President Obama sat down with some progressive bloggers yesterday for a Q&A, and this was one of his more puzzling responses.
I mean, if folks think that we could have gotten Ben Nelson, Arlen Specter and Susan Collins to vote for additional stimulus beyond the $700 billion that we got, then I would just suggest you weren’t in the meetings.
This notion that somehow I could have gone and made the case around the country for a far bigger stimulus because of the magnitude of the crisis, well, we understood the magnitude of the crisis. We didn’t actually, I think, do what Franklin Delano Roosevelt did, which was basically wait for six months until the thing had gotten so bad that it became an easier sell politically because we thought that was irresponsible. We had to act quickly.
Obama’s narrative doesn’t exactly jibe with reporting about the stimulus.
Summers did not include Romer’s $1.2-trillion projection [for the stimulus]. The memo argued that the stimulus should not be used to fill the entire output gap; rather, it was “an insurance package against catastrophic failure.” […]He [Summers] believed that filling the output gap through deficit spending was important, but that a package that was too large could potentially shift fears from the current crisis to the long-term budget deficit, which would have an unwelcome effect on the bond market. In the end, Summers made the case for the eight-hundred-and-ninety-billion-dollar option.
Larry Summers’ conclusions about the size of the stimulus can’t be blamed on President Snowe. And it’s much closer to the $787B the administration finally got than the $1.2T Romer and people like Paul Krugman were recommmending.
The president’s willingness to ask for too little was, it turns out, a huge strategic error. It allows his opponents to argue that the Democrats had what they wanted, which then failed. If the president had failed to get what he demanded, he could argue that the outcome was not his fault.
When the stimulus passed, the White House celebrated. There was not the slightest hint that Nelson, Snowe, and Collins were hampering the recovery and putting the country in jeopardy. For Obama now to insist it was their fault that it was too small doesn’t ring true (not to mention that they could’ve passed a larger bill via reconciliation), and in any event, just makes him look weak.

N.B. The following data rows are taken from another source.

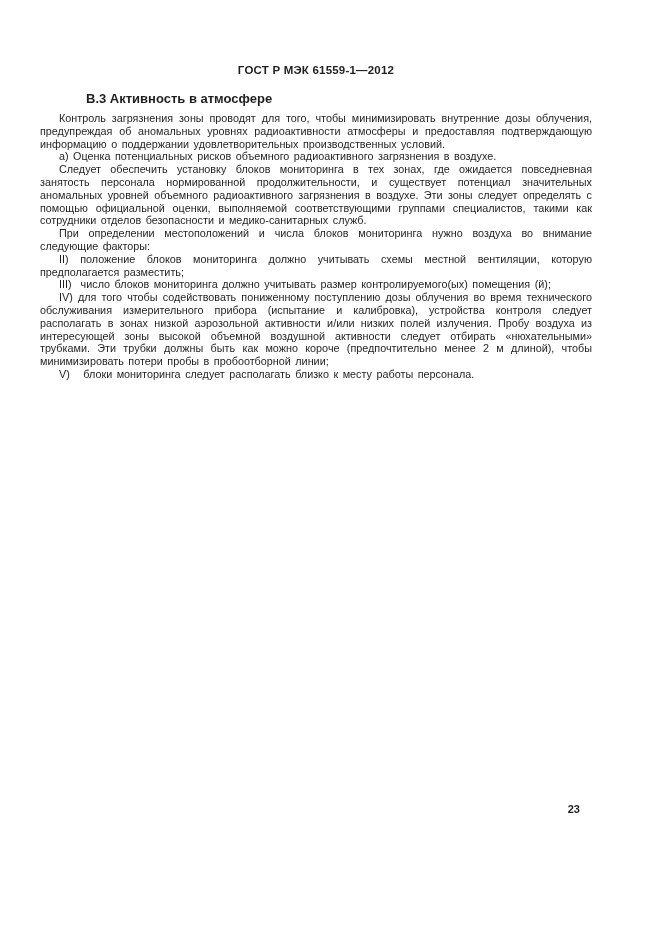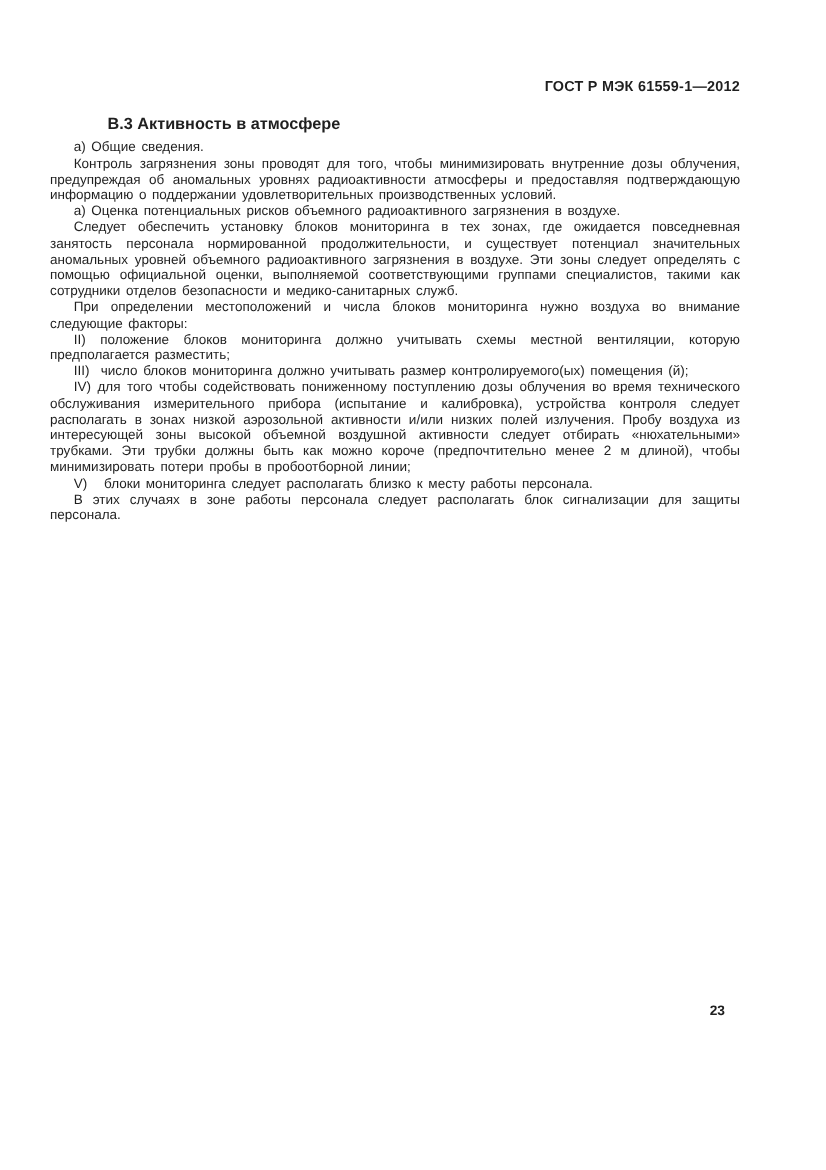--- a/index.html
+++ b/index.html
@@ -27,7 +27,7 @@
     top: 64px;
     left: 40px;
     width: 552px;
-    text-align: right;
+    text-align: center;
     font-size: 11.5px;
     font-weight: 700;
     letter-spacing: 0.2px;

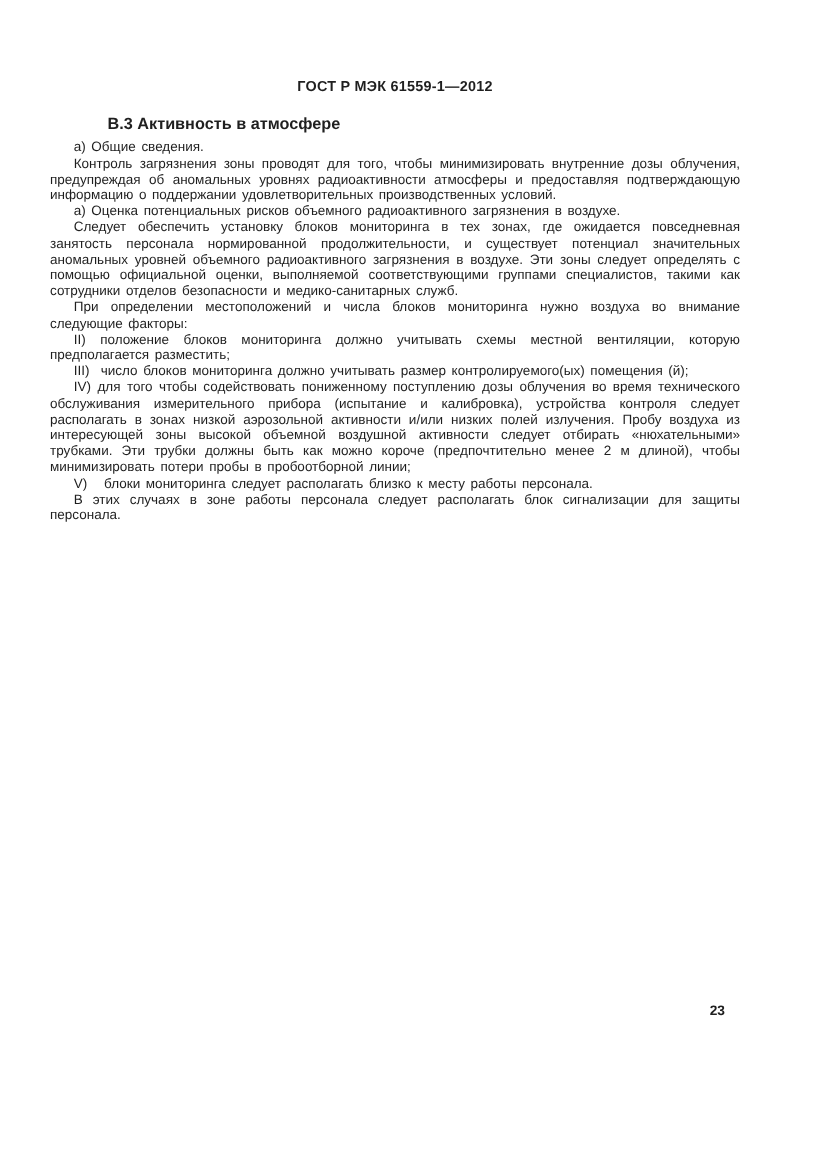--- a/index.html
+++ b/index.html
@@ -76,7 +76,6 @@
   <h2 class="section-title">В.3 Активность в атмосфере</h2>
 
   <div class="body-text">
-    <p class="para">а) Общие сведения.</p>
     <p class="para">Контроль загрязнения зоны проводят для того, чтобы минимизировать внутренние дозы облучения, предупреждая об аномальных уровнях радиоактивности атмосферы и предоставляя подтверждающую информацию о поддержании удовлетворительных производственных условий.</p>
     <p class="para">а) Оценка потенциальных рисков объемного радиоактивного загрязнения в воздухе.</p>
     <p class="para">Следует обеспечить установку блоков мониторинга в тех зонах, где ожидается повседневная занятость персонала нормированной продолжительности, и существует потенциал значительных аномальных уровней объемного радиоактивного загрязнения в воздухе. Эти зоны следует определять с помощью официальной оценки, выполняемой соответствующими группами специалистов, такими как сотрудники отделов безопасности и медико-санитарных служб.</p>

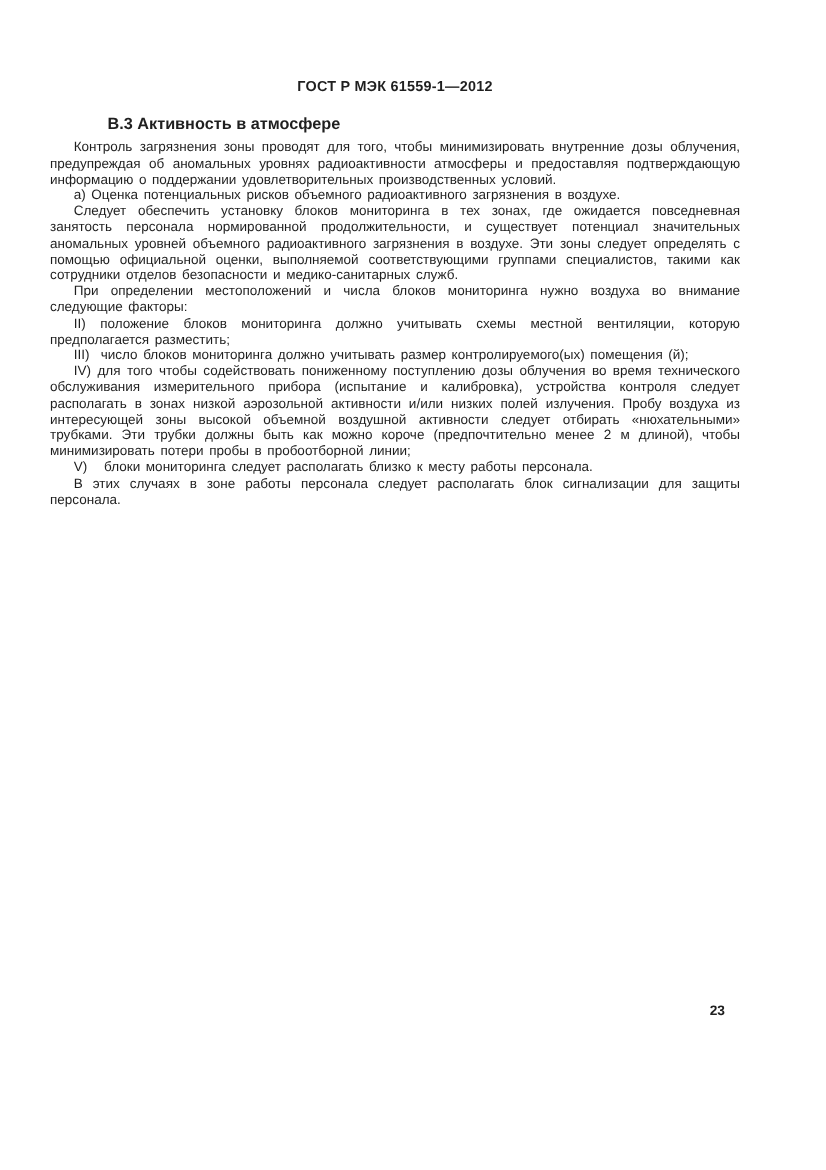--- a/index.html
+++ b/index.html
@@ -84,7 +84,6 @@
     <p class="para">III)&nbsp;&nbsp;число блоков мониторинга должно учитывать размер контролируемого(ых) помещения (й);</p>
     <p class="para">IV)&nbsp;для того чтобы содействовать пониженному поступлению дозы облучения во время технического обслуживания измерительного прибора (испытание и калибровка), устройства контроля следует располагать в зонах низкой аэрозольной активности и/или низких полей излучения. Пробу воздуха из интересующей зоны высокой объемной воздушной активности следует отбирать «нюхательными» трубками. Эти трубки должны быть как можно короче (предпочтительно менее 2 м длиной), чтобы минимизировать потери пробы в пробоотборной линии;</p>
     <p class="para">V)&nbsp;&nbsp;&nbsp;блоки мониторинга следует располагать близко к месту работы персонала.</p>
-    <p class="para">В этих случаях в зоне работы персонала следует располагать блок сигнализации для защиты персонала.</p>
   </div>
 
   <div class="page-number">23</div>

But I really think the President’s remarks about FDR are just bizarre.
Here is a time-line of the “100 Days.”
- March 4
- Inauguration Day. Franklin Delano Roosevelt becomes President of the United States.
- March 5
- The President proclaims four-day Bank Holiday with the suspension of banking transactions and gold and currency exports.
- March 9
- Hundred Days Congressional session begins.
- Congress passes the Emergency Banking Act.
- March 15
- Congress passes the Economy Act
- March 31
- Congress passes the Reforestation Relief Act, (establishing the Civilian Conservation Corps).
- April 19
- The President announces US departure from the gold standard.
- May 12
- Congress passes the Emergency Farm Mortgage Act.
- Congress passes the Federal Emergency Relief Act.
- The President signs the Agricultural Adjustment Act.
- May 18
- Congress establishes the Tennessee Valley Authority.
- May 27
- Congress passes the Federal Securities Act.
- June 6
- Congress passes the National Employment System Act.
- June 13
- Congress passes the Home Owners Refinancing Act.
- June 16
- The end of the Hundred Days session.
- Congress passes the National Industrial Recovery Act, (setting up the National Recovery Administration), the Farm Credit Act, and the Banking Act of 1933.
Now that’s some change we can believe in — all in about 3 months! And that doesn’t include the repeal of Prohibition.
The merits of the legislation aside, it’s more than a little jarring to hear a Democratic President accuse FDR of acting irresponsibly in the face of the Great Depression. Moreover, had the Obama administration acted more like Roosevelt’s, they would not be in the situation they find themselves in.